What is being asked -
Beginning at the line that contains "html: <tr> <td>品" and finishing at the line that contains "align-items: center ->", output the data below exactly. Include both end lines and no pictures.

Provided information -
——

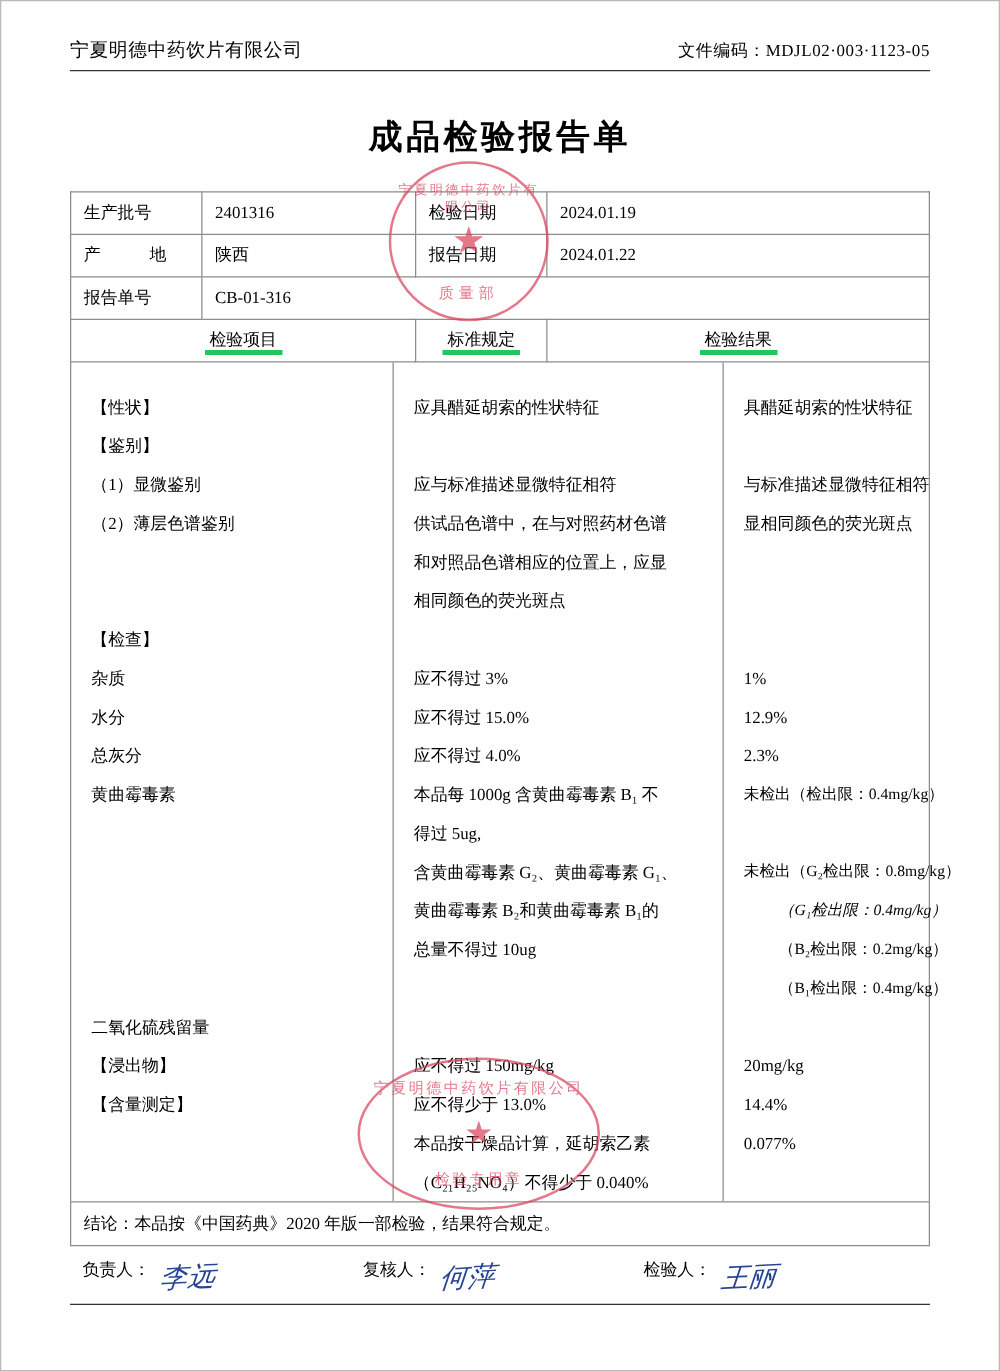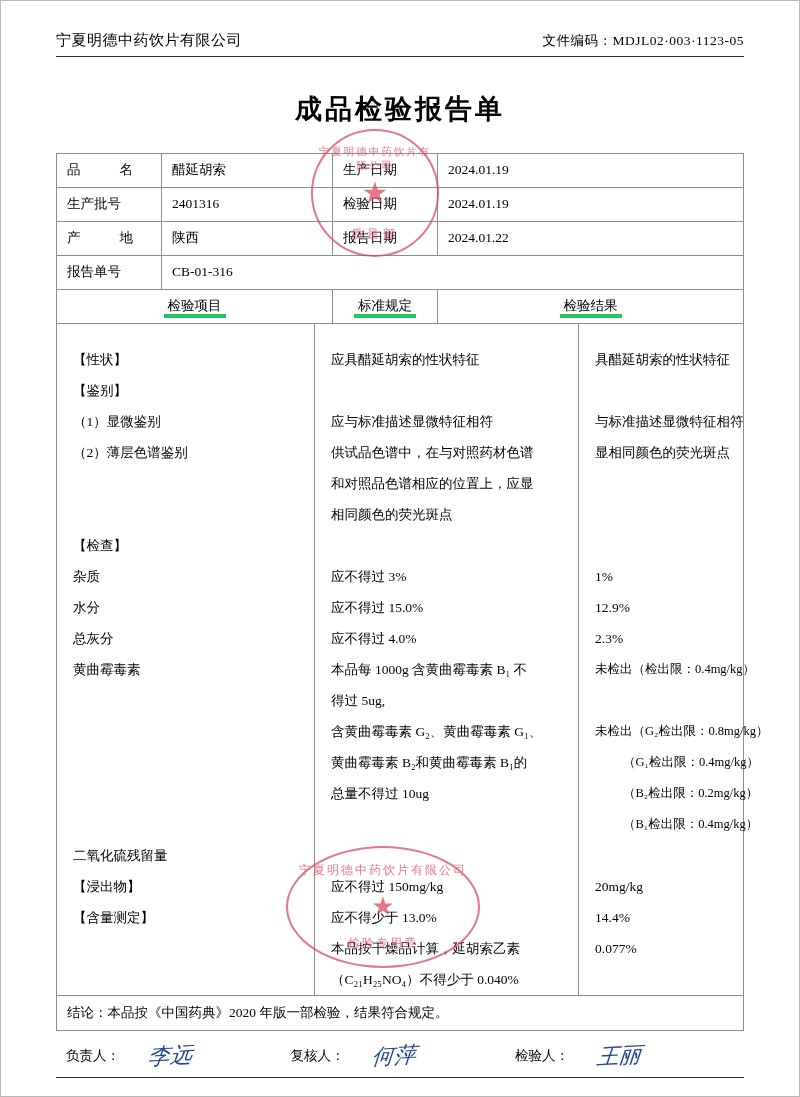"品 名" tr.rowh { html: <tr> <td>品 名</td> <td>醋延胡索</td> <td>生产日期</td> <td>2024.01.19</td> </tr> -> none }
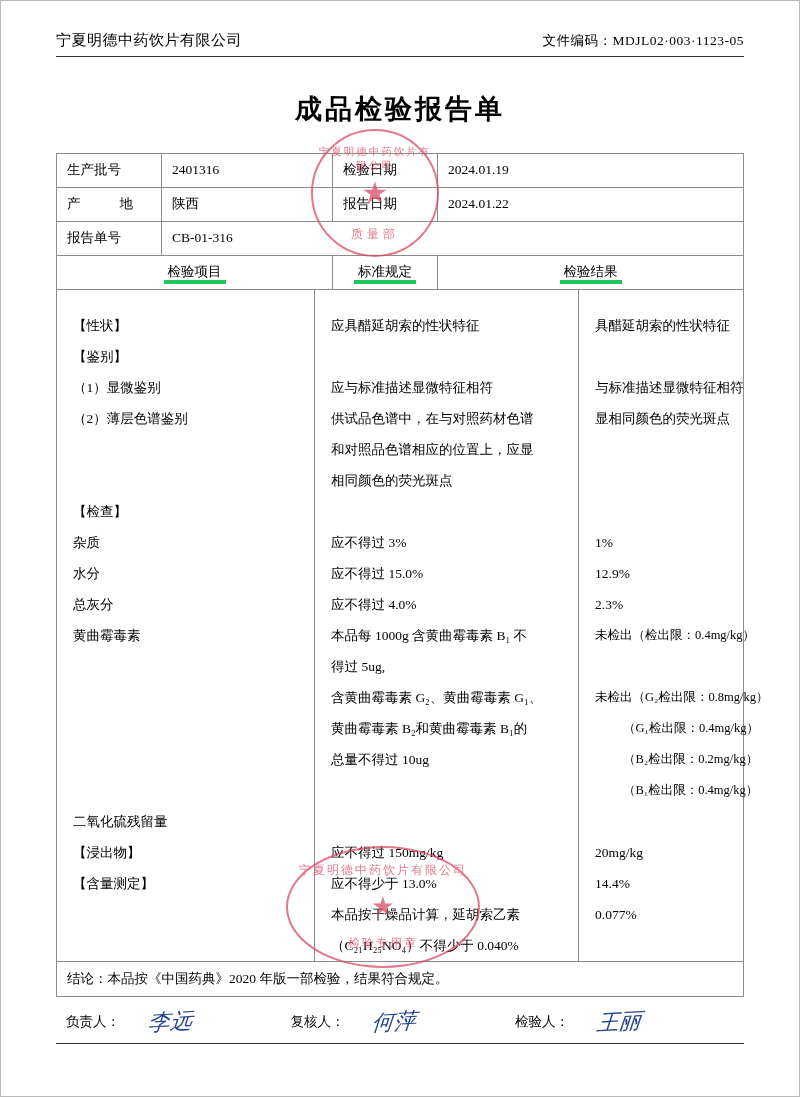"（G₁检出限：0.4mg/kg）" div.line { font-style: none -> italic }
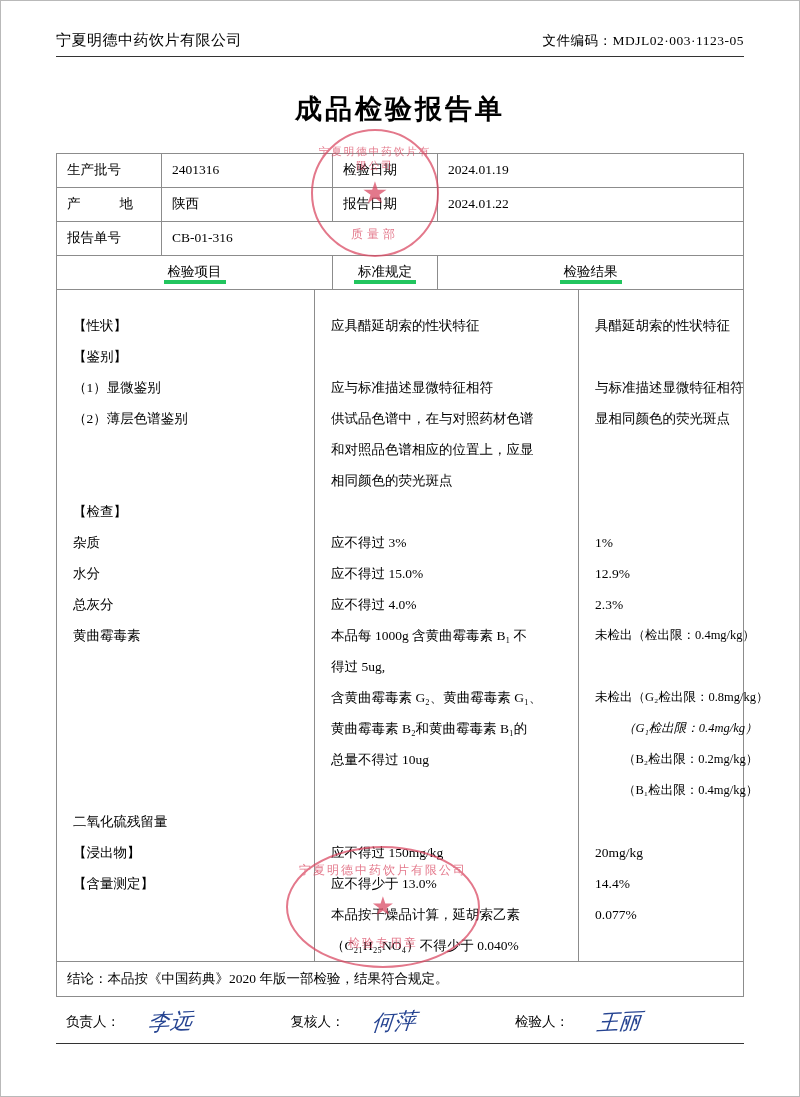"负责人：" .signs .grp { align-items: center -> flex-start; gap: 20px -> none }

——

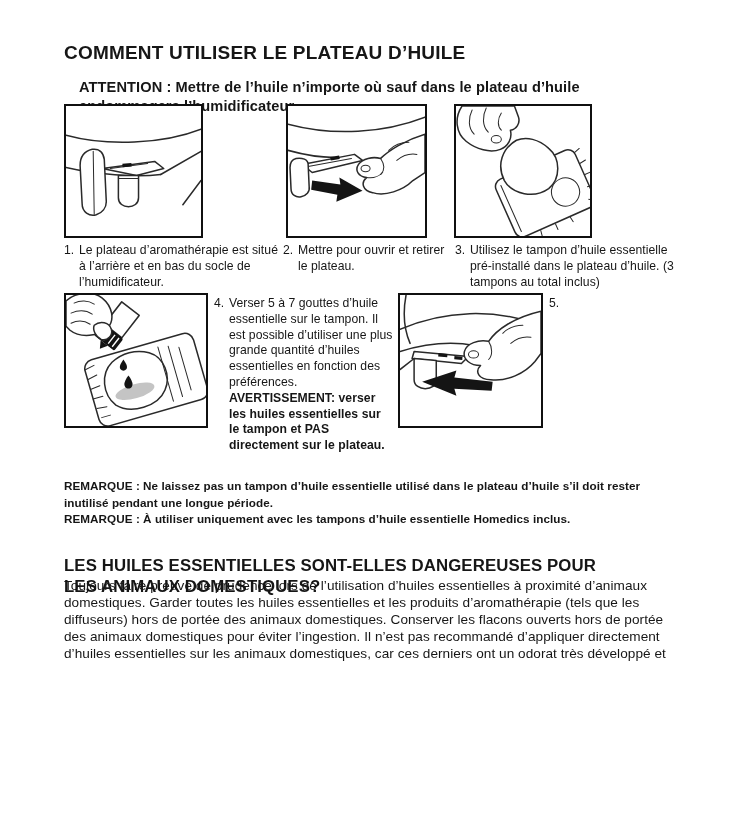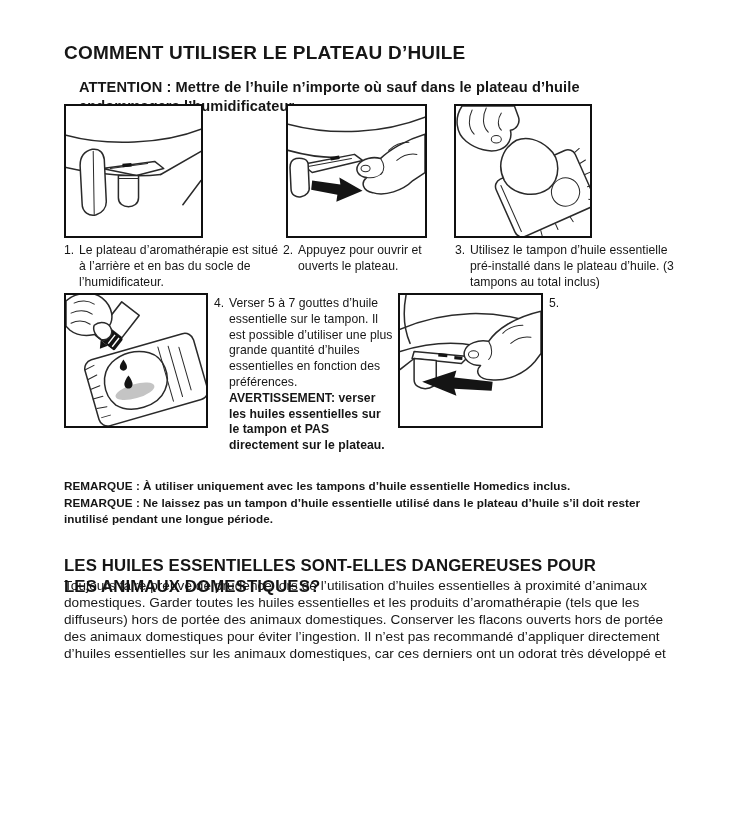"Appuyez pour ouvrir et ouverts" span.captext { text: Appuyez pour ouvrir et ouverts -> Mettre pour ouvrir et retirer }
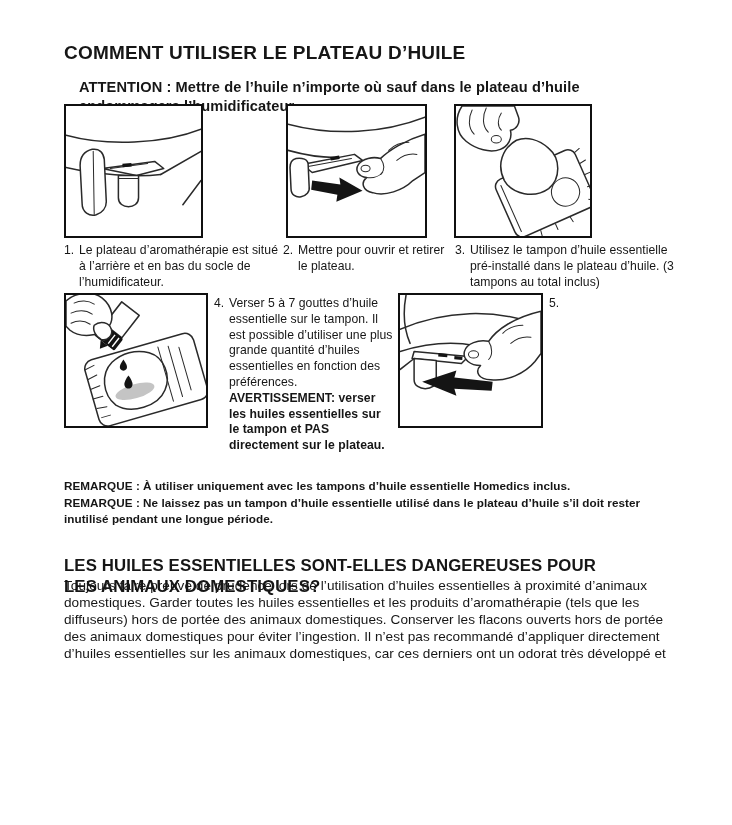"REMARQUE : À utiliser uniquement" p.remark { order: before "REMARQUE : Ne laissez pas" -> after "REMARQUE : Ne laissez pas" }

——

Answer section -
"品 名" tr.rowh { html: <tr> <td>品 名</td> <td>醋延胡索</td> <td>生产日期</td> <td>2024.01.19</td> </tr> -> none }
"（G₁检出限：0.4mg/kg）" div.line { font-style: none -> italic }
"负责人：" .signs .grp { align-items: center -> flex-start; gap: 20px -> none }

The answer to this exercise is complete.